The agency can also be tasked with studying specific incidents. Mosier referred to the riots that occurred at the U.S. Capitol on Jan. 6 as one issue that FinCEN could study. A blogger sent just over 28 BTC to 22 wallets linked to far-right individuals and entities ahead of the riot.
“There was cryptocurrency involved … [about] $500,000, which actually is more than enough to fund something like [the riot],” he said. “And that’s the sort of thing that activates Congress.”
It turned out the crypto landed in hosted wallets (wallets linked to exchanges), but Mosier said Congress may ask how he is watching for other potential domestic terrorist attacks and the possible use of crypto.
Ransomware attacks on critical infrastructure like hospitals is another similar issue that FinCEN must watch for, he said, indicating that if FinCEN can proactively spot and address these concerns, it could prevent overly burdensome regulations from being implemented.
“When Congress acts, it’s very difficult to undo anything they do or modulate it, whereas if we can say, ‘Well, actually, we’re making a lot of progress,’ which doesn’t necessarily mean a rulemaking at all, it just means that we’re coming up with solutions. That’s the place where you want to be,” he said.
FinCEN’s proposed rulemaking drew a “very strong outpouring” of criticism after the agency introduced it, Carlson noted, asking how the crypto industry can better engage with policymakers who are designing regulations around the 12-year-old industry.

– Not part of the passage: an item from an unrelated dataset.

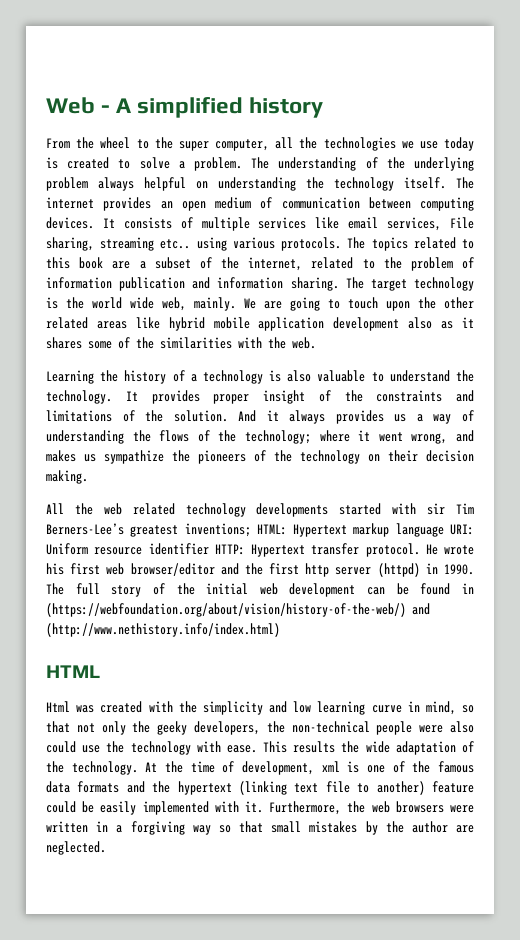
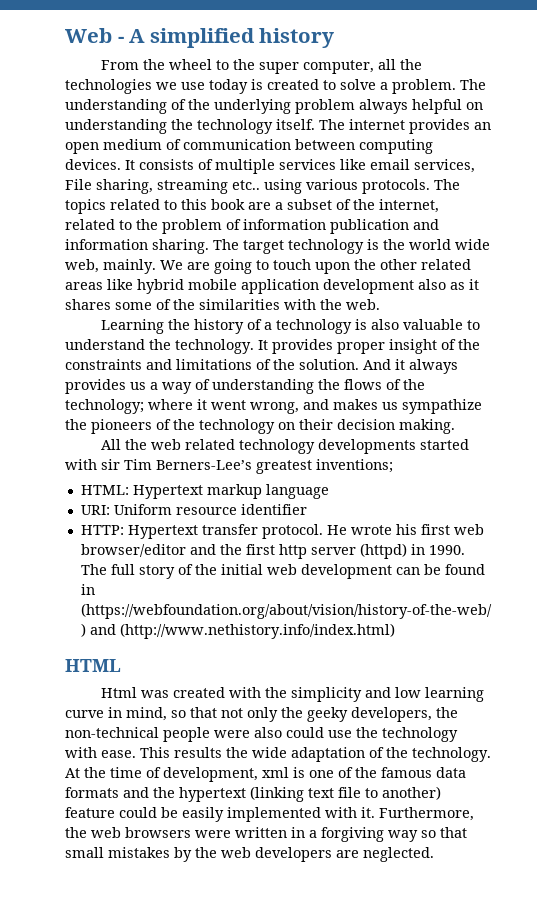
(251, 530) none -> (393, 466) //
(444, 530) none -> (329, 491) //
(209, 549) none -> (307, 509) //
[411,821,448,833] author -> [221,847,332,862] web developers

“It’s important to understand that not everybody in government is inherently suspicious of crypto,” Mosier said. “There’s a lot of people that are very interested in it and feel like it has incredible potential, including on the financial inclusion side, but also just the technical solution to a lot of policy issues.”
Industry participants should engage with those policymakers who are either pro-crypto or at least curious about the technology “in a non-negative way” to help them understand what the technical solutions to certain policy questions would look like.
They should also acknowledge the risks in these conversations, Mosier’s said, joking:
“Twitter might not be as conducive to that.”
Some of these government employees have been looking at crypto since 2011, he said.